Using more heat exchangers will result in more heat loss. If the load ratio is higher than 30%, the benefits mentioned above normally outweigh the heat loss. More information can be found in “System Optimization Saves $195,000/yr in a New Facility” [Liu et al. 1998].

7.6 Maintain Good Operating Practices¶

Central plant operation involves energy efficiency and safety issues. Proper safety and maintenance guidelines should be followed. The following maintenance issues should be carefully addressed:

Blowdown: Check blowdown setup if a boiler is operating at partial load most of the time. The purpose of blowdown is to remove the mineral deposits in the drum. The mineral deposit is proportional to the make-up water which is then proportional to the steam or hot water production. The blowdown can often be set back significantly. If the load ratio is 40% or higher, the blowdown can be reset proportional to the load ratio. If the load ratio is less than 40%, keep the blowdown rate at 40% of the design blowdown rate.
Steam traps: Check steam traps frequently.
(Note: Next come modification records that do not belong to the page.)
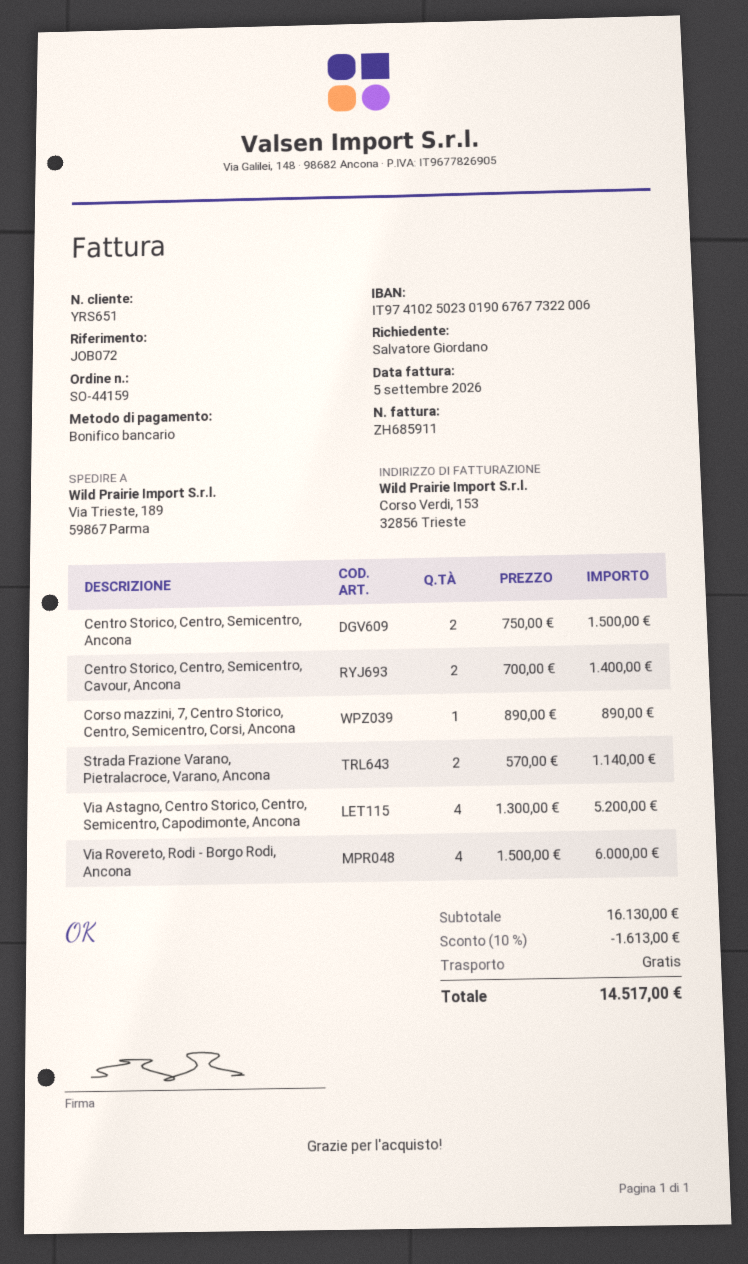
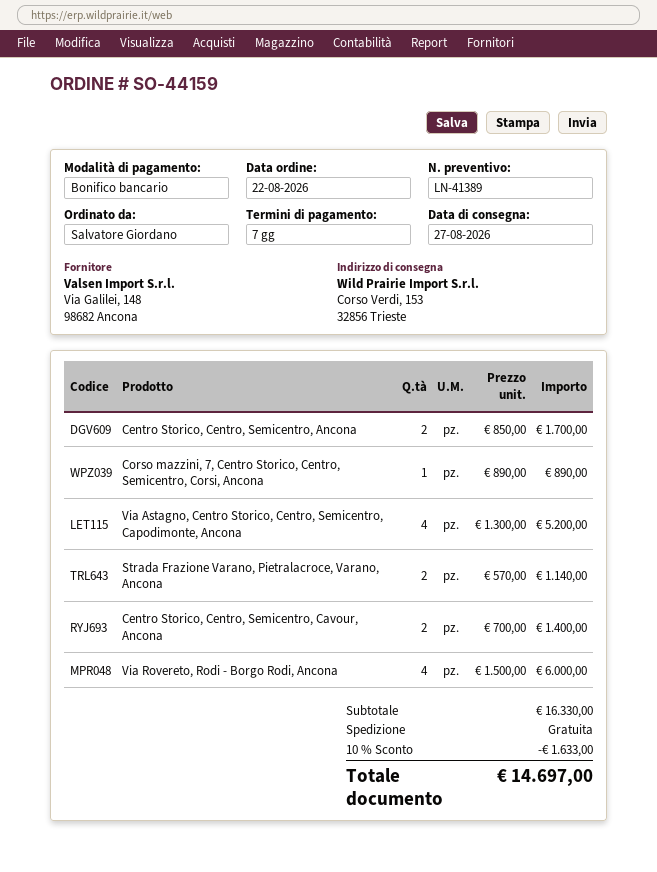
ship to: Via Trieste, 189, 59867 Parma -> Corso Verdi, 153, 32856 Trieste
Centro Storico, Centro, Semicentro, Ancona: 2 x 750.00 = 1500.00 -> 2 x 850.00 = 1700.00
subtotal: 16130.00 -> 16330.00
discount: 10% = 1613.00 -> 10% = 1633.00
total: 14517.00 -> 14697.00

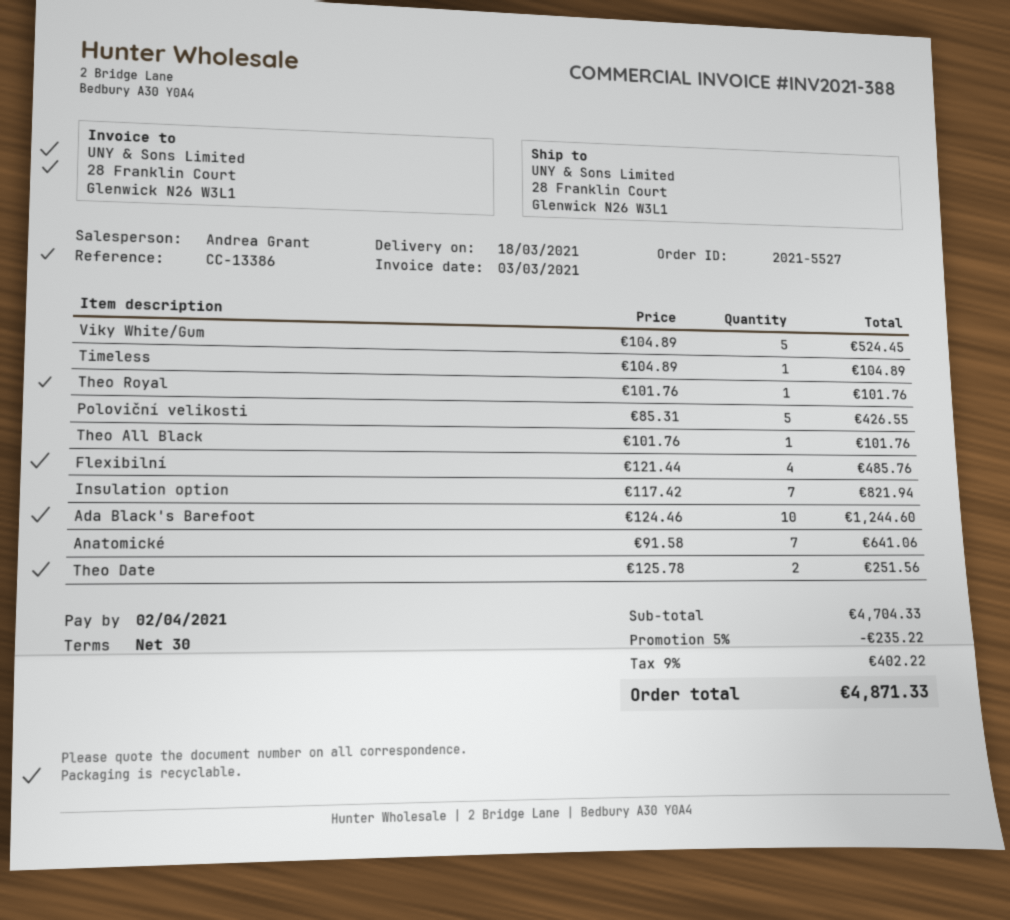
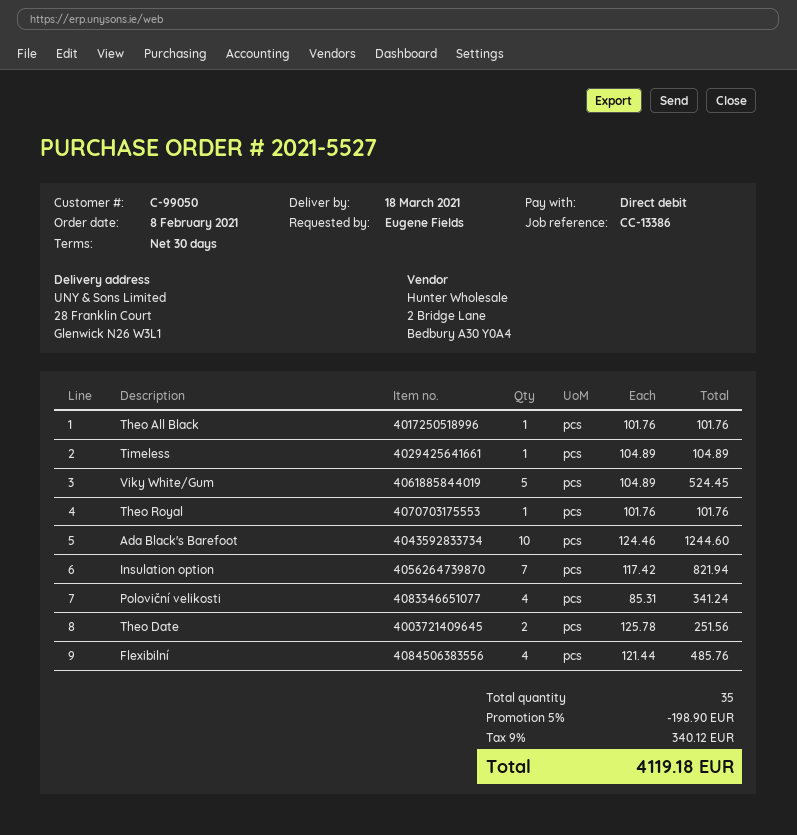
Poloviční velikosti: 5 x 85.31 = 426.55 -> 4 x 85.31 = 341.24
Anatomické: 7 x 91.58 = 641.06 -> none
discount: 5% = 235.22 -> 5% = 198.90
tax: 9% = 402.22 -> 9% = 340.12
total: 4871.33 -> 4119.18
Steam traps still have a tendency to fail, and leakage costs can be significant. A steam trap maintenance program is recommended. Consult the manufacturer and other manuals for proper procedures and methods.
Condensate return: Inspect the condensate return frequently. Ensure as much condensate is returned as possible. This is very expensive water. It has high energy content and is treated water. When condensate is lost, make-up water, chemicals, fuel, and in some cases sewage costs, must be paid.

References

Liu, M., Y. Zhu and D. E. Claridge, 1997. “Use of EMCS Recorded Data to Identify Potential Savings Due to Improved HVAC Operations and Maintenance,” ASHRAE Transactions-Research, Volume 103, Part 2, pp. 122-129.

Liu, M., Y. Zhu, T. Powell and D.E. Claridge, 1998. “System Optimization Saves $195,000/yr. in a New Medical Facility,” Proceedings of the 6th National Conference on Building Commissioning, Lake Buena Vista, Fla., May 18-20, pp. 14.2.1-14.2.11.

Wei, G., M. Liu and D. E. Claridge, 2001. “In-situ Calibration of Boiler Instrumentation Using Analytical Redundancy,” International Journal of Energy Research, Vol. 25, pp. 375-387.